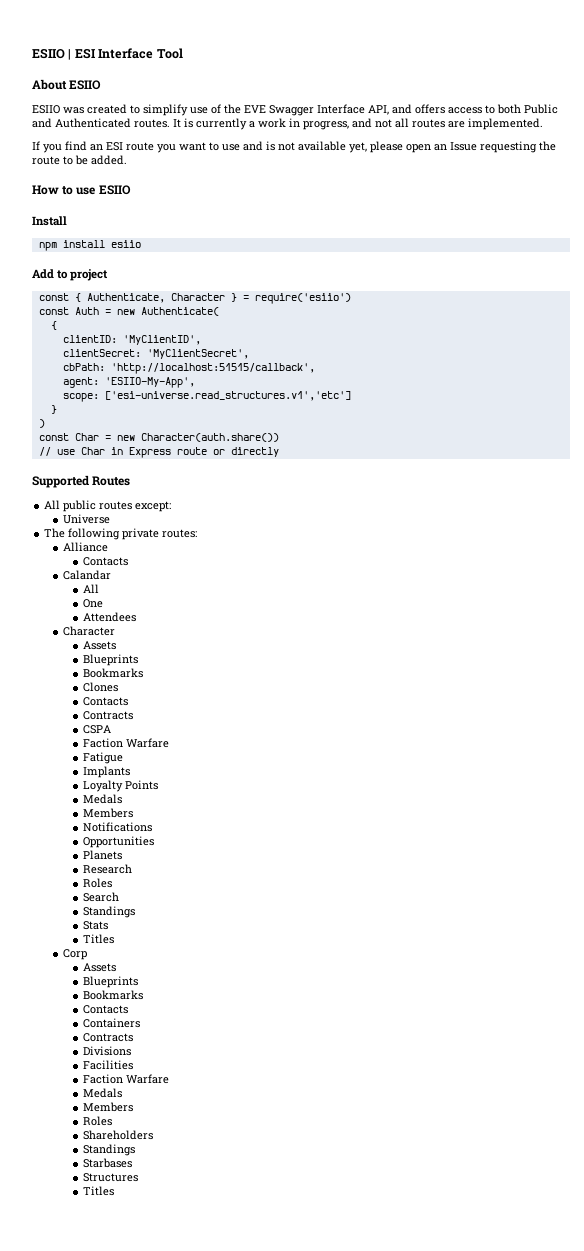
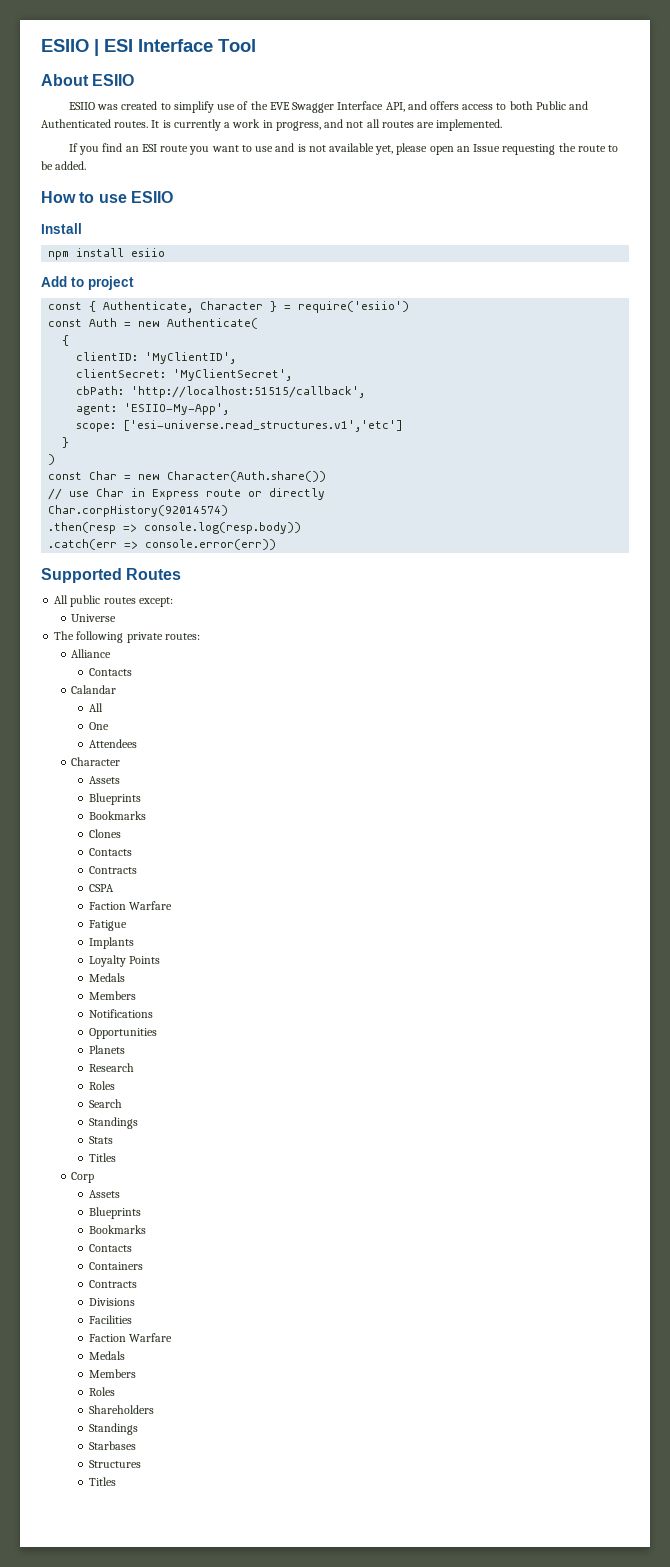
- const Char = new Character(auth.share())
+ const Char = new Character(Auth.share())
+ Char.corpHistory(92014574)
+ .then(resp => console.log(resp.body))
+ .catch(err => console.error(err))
──────────────────────────────
• **WHAT THIS TASK INVOLVES**
Give the preceding data back exactly, minus every picture.

• **RESPONSE TO THIS TASK**
- const Char = new Character(auth.share())
+ const Char = new Character(Auth.share())
+ Char.corpHistory(92014574)
+ .then(resp => console.log(resp.body))
+ .catch(err => console.error(err))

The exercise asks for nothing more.